- _Exercise directions_
Show, from the entries below, every line in which "Bulgaria" appears.

- _Records supplied_
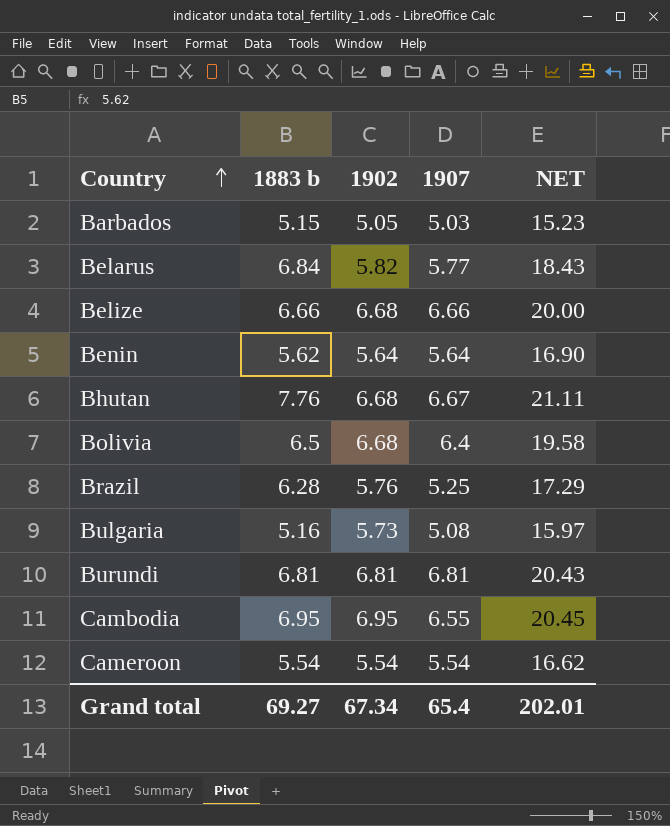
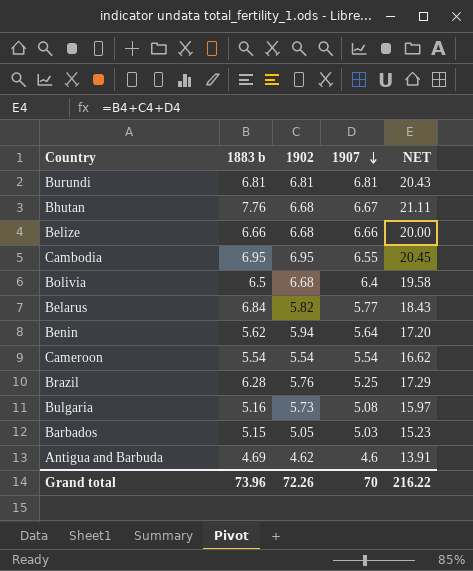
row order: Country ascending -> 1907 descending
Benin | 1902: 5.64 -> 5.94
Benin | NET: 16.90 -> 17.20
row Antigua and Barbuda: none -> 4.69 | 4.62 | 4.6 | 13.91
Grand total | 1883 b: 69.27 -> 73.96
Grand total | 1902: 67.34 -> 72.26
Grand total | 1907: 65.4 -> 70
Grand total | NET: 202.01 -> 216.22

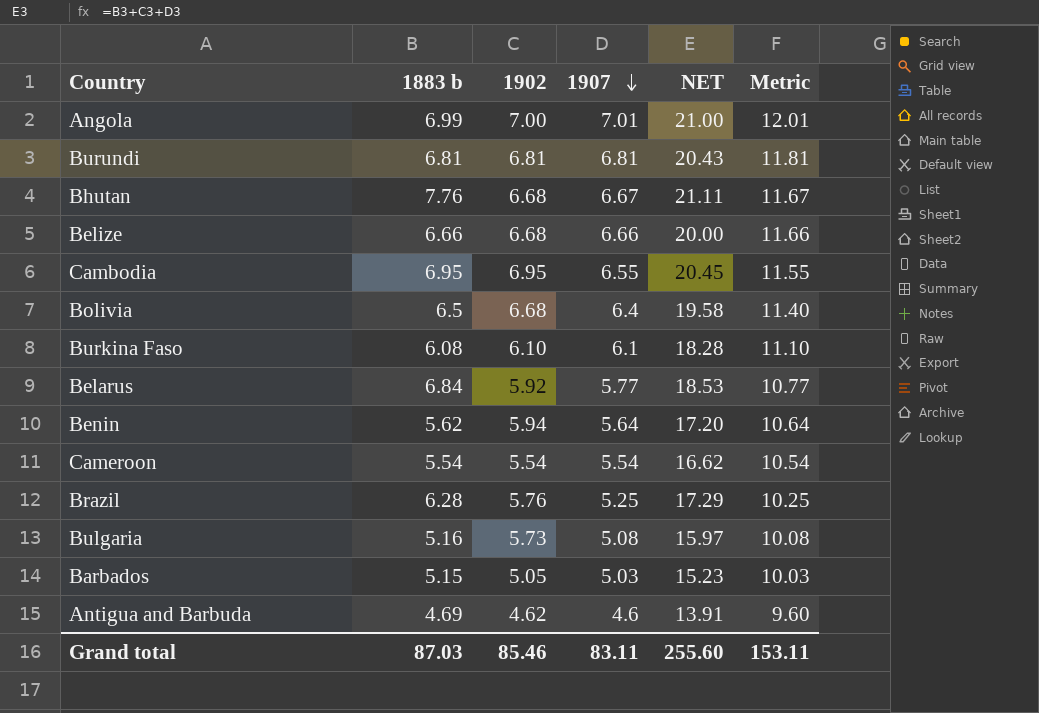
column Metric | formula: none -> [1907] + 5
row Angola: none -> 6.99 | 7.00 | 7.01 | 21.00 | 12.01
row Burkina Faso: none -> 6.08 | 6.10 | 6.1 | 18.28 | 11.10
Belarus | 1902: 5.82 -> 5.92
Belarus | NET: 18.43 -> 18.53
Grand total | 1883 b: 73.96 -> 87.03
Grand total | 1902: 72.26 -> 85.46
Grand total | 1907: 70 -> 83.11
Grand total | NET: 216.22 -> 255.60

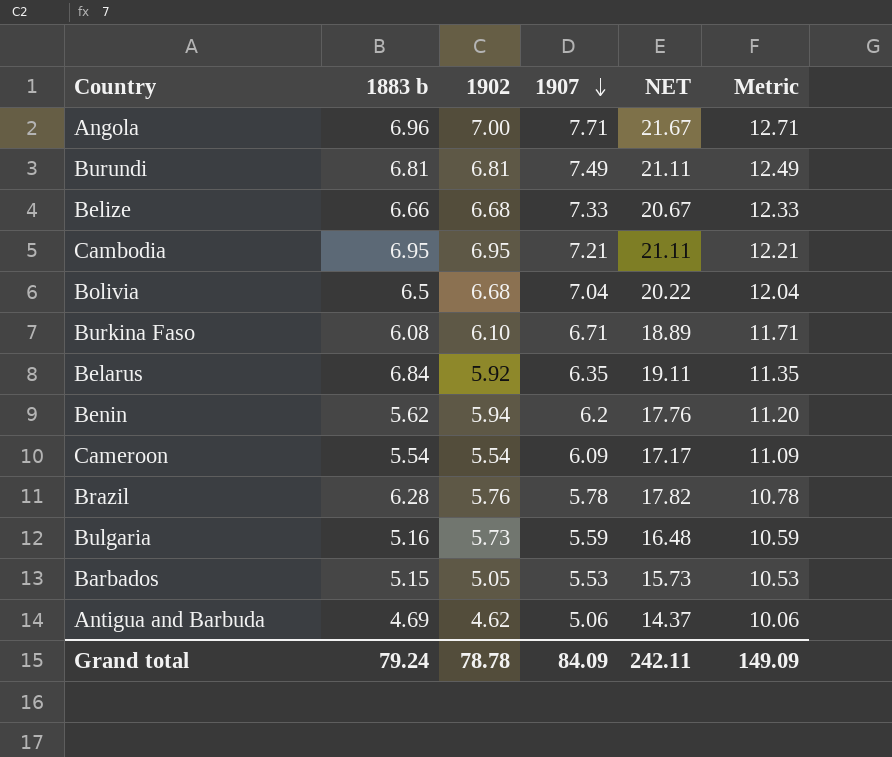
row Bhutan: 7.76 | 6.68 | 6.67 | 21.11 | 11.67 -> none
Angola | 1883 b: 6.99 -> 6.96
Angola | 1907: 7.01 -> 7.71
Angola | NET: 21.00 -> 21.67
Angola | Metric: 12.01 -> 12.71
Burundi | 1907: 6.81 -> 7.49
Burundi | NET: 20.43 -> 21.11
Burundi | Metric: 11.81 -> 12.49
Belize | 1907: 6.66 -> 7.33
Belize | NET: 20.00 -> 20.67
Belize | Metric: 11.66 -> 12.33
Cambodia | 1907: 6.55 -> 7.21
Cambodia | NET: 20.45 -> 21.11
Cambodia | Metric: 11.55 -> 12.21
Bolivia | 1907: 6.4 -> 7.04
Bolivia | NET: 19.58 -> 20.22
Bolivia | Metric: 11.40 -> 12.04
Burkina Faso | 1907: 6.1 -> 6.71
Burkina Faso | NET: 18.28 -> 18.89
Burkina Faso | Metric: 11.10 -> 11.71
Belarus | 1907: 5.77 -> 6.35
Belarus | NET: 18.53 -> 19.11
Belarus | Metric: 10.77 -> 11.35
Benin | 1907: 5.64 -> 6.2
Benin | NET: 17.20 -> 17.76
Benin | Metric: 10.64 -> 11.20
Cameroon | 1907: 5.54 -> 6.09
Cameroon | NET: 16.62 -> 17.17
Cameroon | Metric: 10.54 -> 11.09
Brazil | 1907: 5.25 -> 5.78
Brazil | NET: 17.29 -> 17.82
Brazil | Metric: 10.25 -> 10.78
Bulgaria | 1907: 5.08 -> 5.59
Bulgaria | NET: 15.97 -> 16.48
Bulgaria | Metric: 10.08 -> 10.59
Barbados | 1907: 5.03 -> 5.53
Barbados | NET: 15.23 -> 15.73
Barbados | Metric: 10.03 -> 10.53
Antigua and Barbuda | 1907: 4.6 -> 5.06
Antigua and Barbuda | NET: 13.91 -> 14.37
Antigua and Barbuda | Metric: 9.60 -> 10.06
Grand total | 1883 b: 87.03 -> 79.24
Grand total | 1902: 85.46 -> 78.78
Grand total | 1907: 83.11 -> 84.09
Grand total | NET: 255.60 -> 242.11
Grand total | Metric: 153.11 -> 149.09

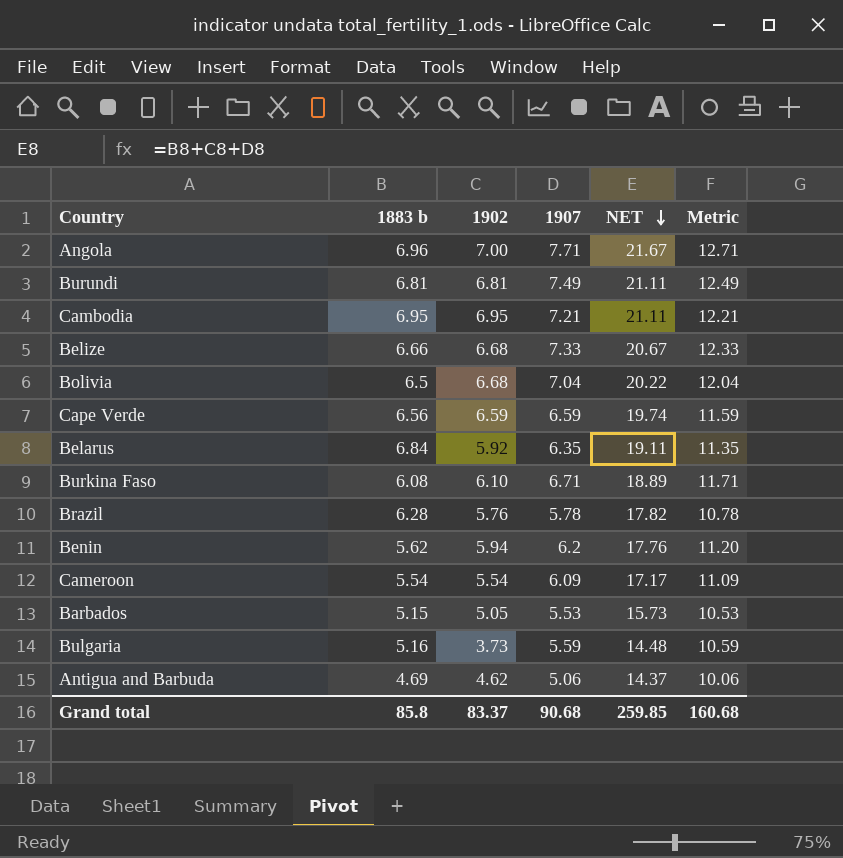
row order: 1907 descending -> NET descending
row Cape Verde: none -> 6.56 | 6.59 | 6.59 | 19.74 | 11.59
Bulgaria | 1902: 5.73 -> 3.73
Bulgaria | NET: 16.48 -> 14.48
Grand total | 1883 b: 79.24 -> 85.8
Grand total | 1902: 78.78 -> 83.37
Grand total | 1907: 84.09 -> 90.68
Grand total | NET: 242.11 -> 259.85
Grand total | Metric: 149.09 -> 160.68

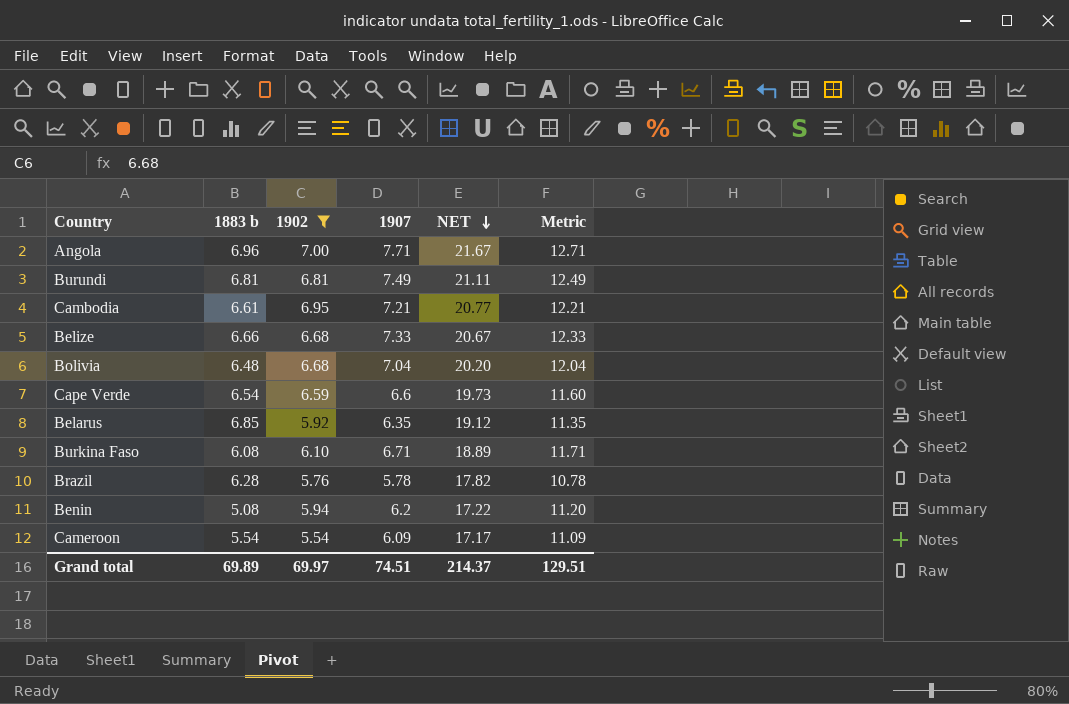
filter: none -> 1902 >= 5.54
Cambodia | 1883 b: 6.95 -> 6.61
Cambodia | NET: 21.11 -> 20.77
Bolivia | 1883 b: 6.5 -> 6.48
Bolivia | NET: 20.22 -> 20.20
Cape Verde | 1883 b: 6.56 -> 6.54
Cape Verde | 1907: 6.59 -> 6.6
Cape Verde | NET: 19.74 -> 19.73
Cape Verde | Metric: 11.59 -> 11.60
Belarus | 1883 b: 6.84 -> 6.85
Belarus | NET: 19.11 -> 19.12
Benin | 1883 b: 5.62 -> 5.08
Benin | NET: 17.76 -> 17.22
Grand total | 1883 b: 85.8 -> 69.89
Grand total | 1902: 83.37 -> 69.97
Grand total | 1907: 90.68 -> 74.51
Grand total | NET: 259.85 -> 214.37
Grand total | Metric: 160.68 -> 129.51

--

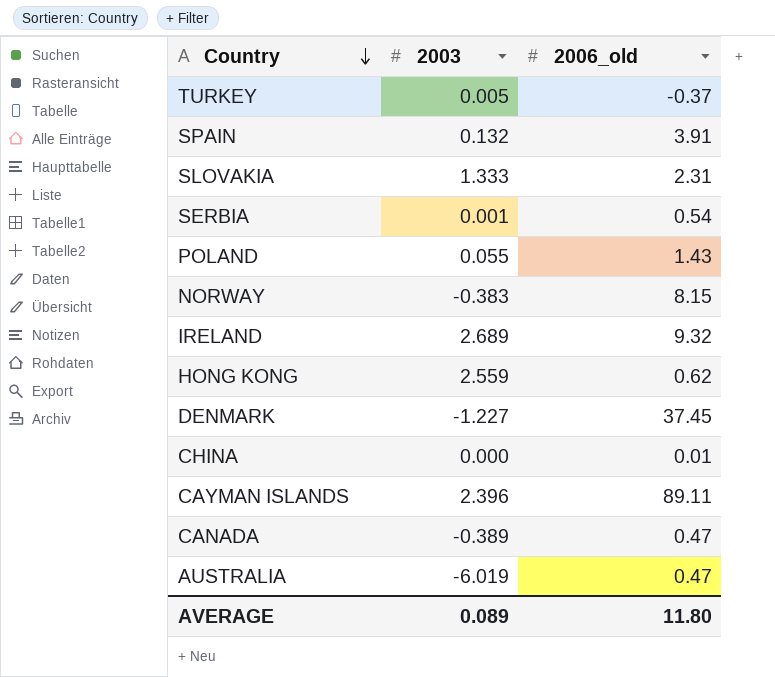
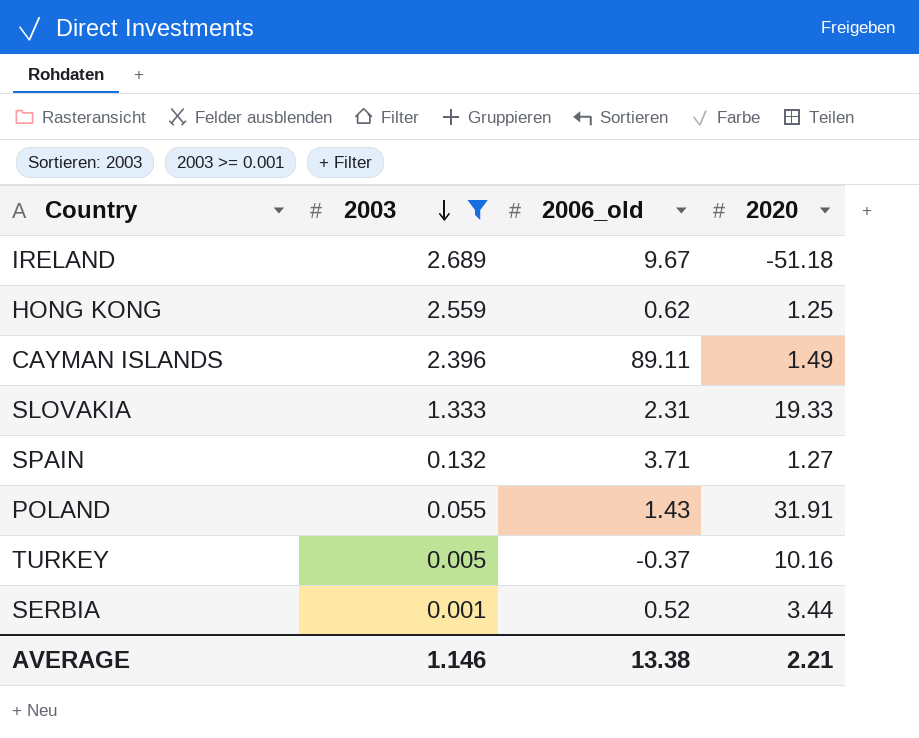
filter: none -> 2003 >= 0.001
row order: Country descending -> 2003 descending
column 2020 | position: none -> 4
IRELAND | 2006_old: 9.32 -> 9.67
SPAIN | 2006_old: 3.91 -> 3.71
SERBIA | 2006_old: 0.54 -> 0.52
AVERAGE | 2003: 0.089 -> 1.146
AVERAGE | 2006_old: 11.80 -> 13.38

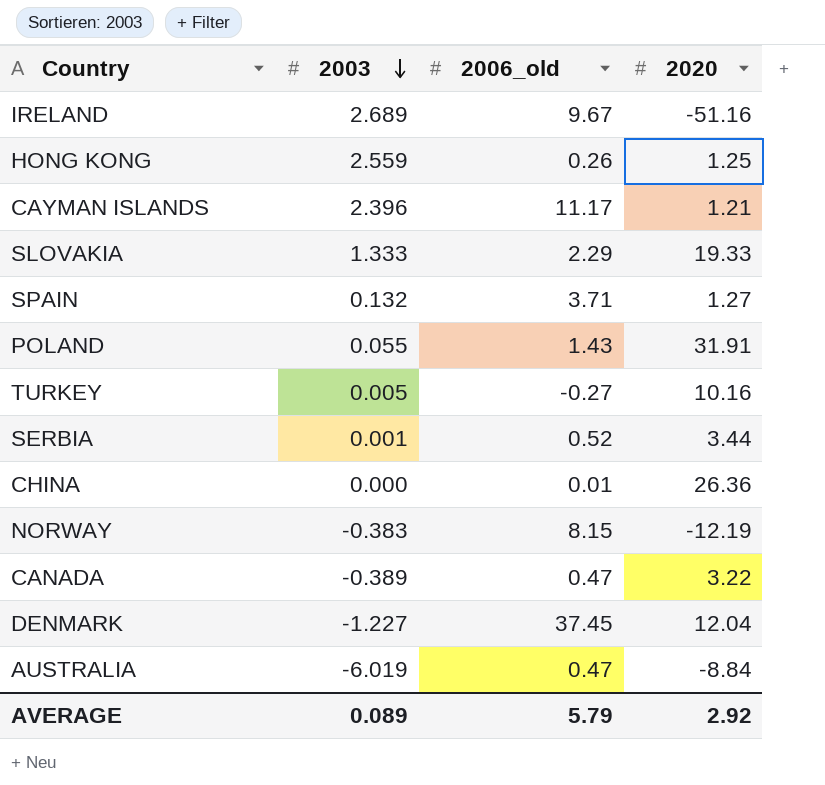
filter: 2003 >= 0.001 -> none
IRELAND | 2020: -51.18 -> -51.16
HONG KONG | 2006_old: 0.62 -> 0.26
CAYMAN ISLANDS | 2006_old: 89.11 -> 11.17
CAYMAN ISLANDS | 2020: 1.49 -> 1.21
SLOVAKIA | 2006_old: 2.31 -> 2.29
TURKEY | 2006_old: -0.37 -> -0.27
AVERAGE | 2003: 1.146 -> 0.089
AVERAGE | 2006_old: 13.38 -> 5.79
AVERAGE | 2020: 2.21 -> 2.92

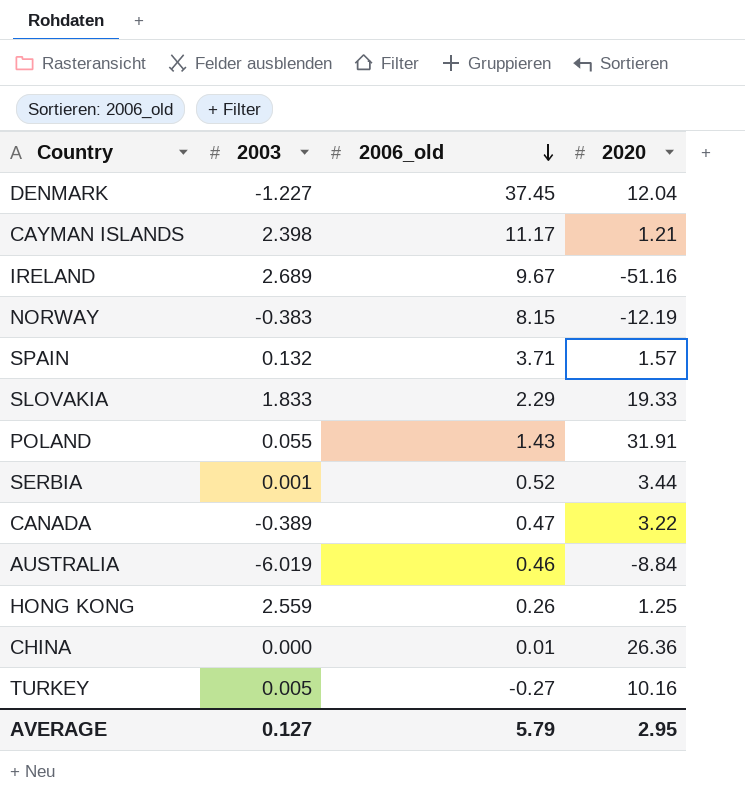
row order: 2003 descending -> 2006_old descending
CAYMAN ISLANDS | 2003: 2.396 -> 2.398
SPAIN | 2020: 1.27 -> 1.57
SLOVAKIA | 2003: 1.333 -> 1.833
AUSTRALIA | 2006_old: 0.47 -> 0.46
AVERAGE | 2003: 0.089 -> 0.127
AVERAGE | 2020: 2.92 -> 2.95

- _Output for this task_
Bulgaria | 1907: 5.08 -> 5.59
Bulgaria | NET: 15.97 -> 16.48
Bulgaria | Metric: 10.08 -> 10.59
Bulgaria | 1902: 5.73 -> 3.73
Bulgaria | NET: 16.48 -> 14.48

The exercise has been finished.